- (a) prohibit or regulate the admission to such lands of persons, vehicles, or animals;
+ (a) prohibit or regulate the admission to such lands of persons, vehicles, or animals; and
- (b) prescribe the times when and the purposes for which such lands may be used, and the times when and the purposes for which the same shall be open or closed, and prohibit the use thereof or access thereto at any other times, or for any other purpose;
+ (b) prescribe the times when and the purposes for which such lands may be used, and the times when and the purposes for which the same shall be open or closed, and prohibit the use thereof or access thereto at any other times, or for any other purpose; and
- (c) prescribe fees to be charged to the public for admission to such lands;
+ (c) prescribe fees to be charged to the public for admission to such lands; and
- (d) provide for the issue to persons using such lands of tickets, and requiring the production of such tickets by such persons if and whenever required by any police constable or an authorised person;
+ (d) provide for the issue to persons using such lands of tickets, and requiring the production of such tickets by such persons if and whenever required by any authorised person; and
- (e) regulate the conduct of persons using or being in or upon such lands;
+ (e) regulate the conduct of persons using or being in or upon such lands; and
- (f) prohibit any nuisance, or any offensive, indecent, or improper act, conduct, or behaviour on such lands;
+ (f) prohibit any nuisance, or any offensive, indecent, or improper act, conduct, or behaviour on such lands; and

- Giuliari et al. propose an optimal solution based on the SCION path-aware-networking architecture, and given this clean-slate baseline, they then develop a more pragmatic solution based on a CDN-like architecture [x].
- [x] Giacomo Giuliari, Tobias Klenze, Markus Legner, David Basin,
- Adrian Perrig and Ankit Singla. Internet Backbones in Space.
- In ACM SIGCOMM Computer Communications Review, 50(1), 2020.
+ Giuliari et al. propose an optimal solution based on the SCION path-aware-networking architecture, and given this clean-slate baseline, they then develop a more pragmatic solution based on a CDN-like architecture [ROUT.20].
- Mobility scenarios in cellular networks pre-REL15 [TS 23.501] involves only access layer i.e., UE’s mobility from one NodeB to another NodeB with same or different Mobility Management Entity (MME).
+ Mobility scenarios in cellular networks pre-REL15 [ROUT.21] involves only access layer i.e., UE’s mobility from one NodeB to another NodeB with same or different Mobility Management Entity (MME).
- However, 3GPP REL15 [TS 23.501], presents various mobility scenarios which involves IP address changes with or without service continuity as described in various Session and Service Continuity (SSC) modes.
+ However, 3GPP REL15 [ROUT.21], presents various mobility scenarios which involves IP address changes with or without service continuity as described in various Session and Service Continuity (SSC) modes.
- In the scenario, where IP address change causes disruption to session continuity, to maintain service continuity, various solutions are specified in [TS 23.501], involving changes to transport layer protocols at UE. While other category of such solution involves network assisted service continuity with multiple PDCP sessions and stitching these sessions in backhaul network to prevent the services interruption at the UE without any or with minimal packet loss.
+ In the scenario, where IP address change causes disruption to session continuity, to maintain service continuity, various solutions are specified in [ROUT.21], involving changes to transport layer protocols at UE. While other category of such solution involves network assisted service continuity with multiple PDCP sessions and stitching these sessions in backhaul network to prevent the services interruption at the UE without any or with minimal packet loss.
***
• [Problem to work on]
Extract all lines from the material above that include the word "public".

• [Response below]
- (c) prescribe fees to be charged to the public for admission to such lands;
+ (c) prescribe fees to be charged to the public for admission to such lands; and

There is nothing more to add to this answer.